Wednesday, November 23, 2005

Headin' Home

Somewhere In The Sierra Nevadas its 343pm

Just got back from gathering a mountain of dried sage branches for the fire tonight. I expect it will be pretty cold, we must be somewhere around 8000 feet. The campsite is a perfect little hidden away spot next to a creek, with a rock firepit and the truck leaning one tire on a rock to make it level.

We've had a few spots like this, like in Glenwood Springs, Colorado, where we parked in an old hunters campsite next to a creek and enjoyed absolute solitude. In fact, save for the hijinks of a tiny town called... shoot, something forgettable, maybe 500 people, two markets, both way overpriced, we've enjoyed absolute solitude for a while now.

The past three nights we've been back in California, camping in Death Valley National Park.

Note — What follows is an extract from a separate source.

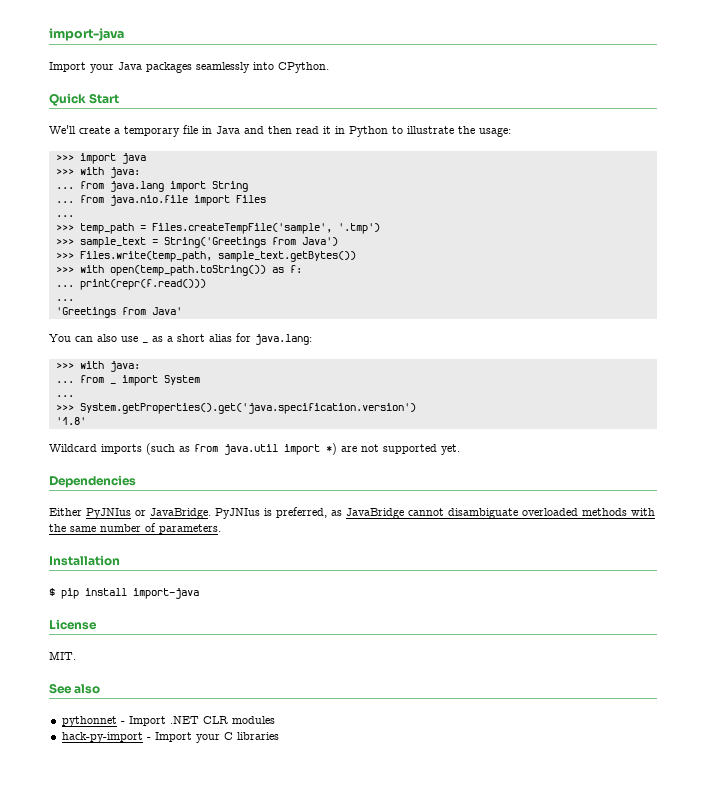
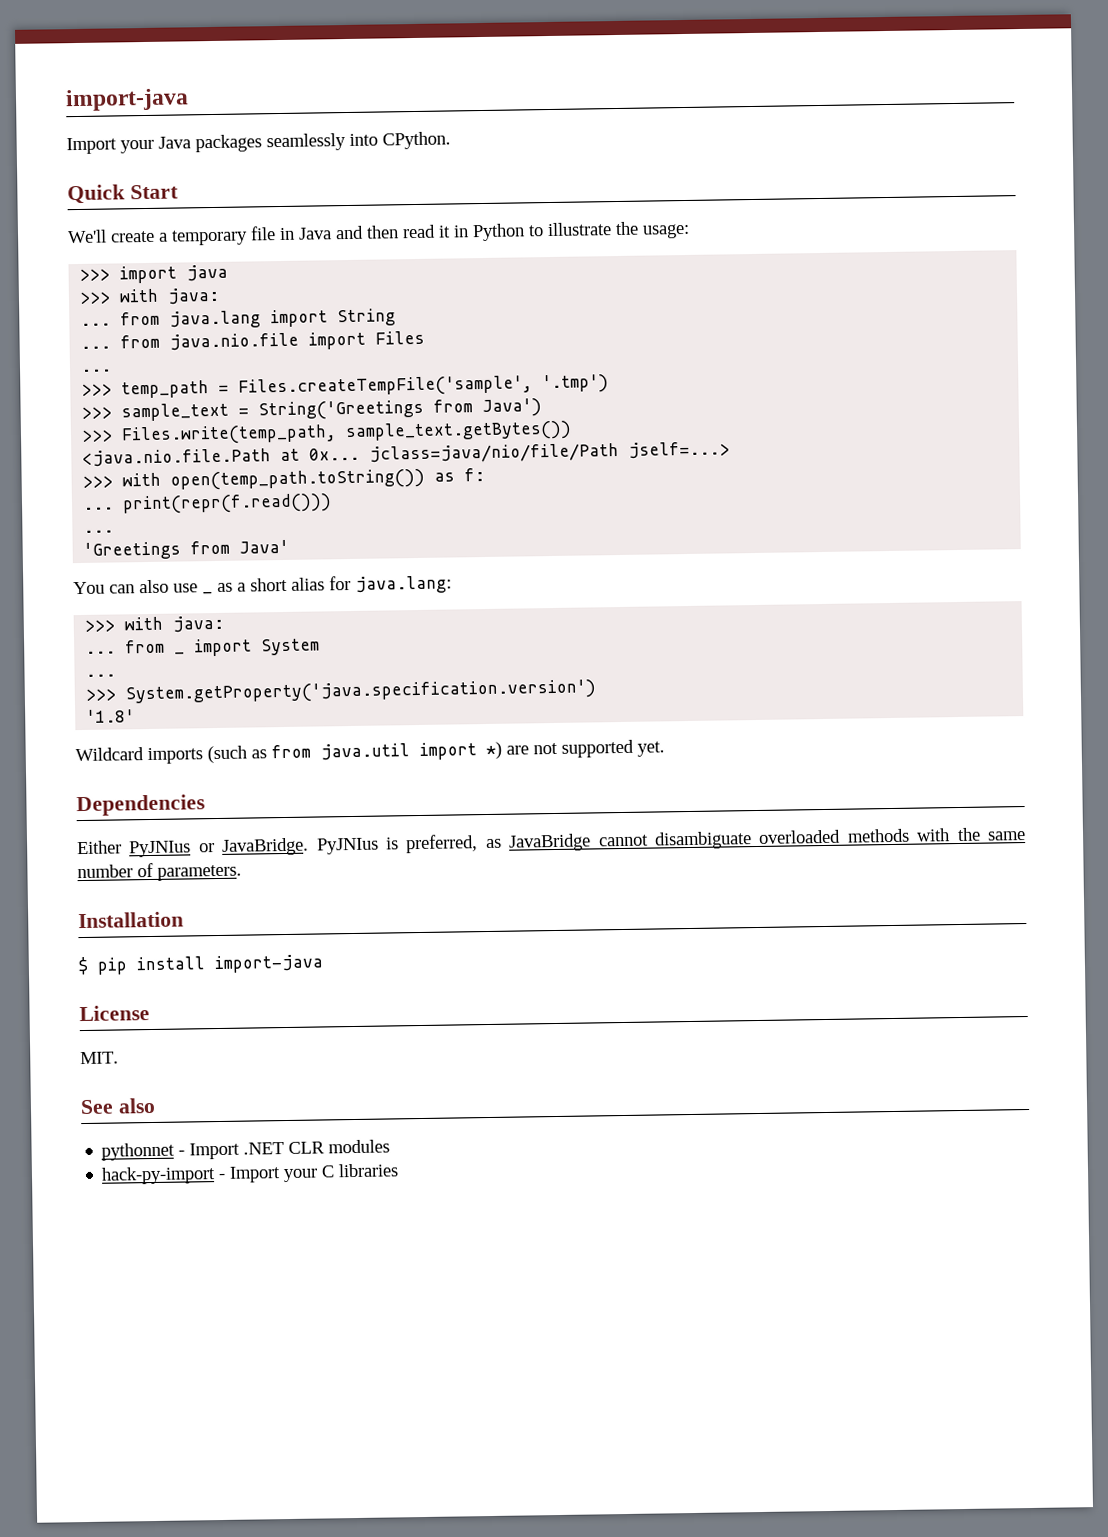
+ <java.nio.file.Path at 0x... jclass=java/nio/file/Path jself=...>
- >>> System.getProperties().get('java.specification.version')
+ >>> System.getProperty('java.specification.version')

All three nights we did back country camping, driving up treacherous roads, more bumpy and messed up than anything I'd ever driven, to camp out in these vast flats of desert, with no one around, maybe a coyote off somewhere, a few kangaroo mice, ravens. Death Valley strikes as odd at first, not much going on, just desert, but quickly as you turn the corner on the valley itself, it is this vastness of solitude and permanent warmth in the day time that is quiet, strange, and surreal. The colors of the sand and rocks are layered and warm, collapsing down from 11,000 foot peaks (Telescope Mountain) to the lowest point in the U.S., near Badwater, which is 282 feet below sea level. You can see millions of years of history, even if, like me, you have no idea of geology at all.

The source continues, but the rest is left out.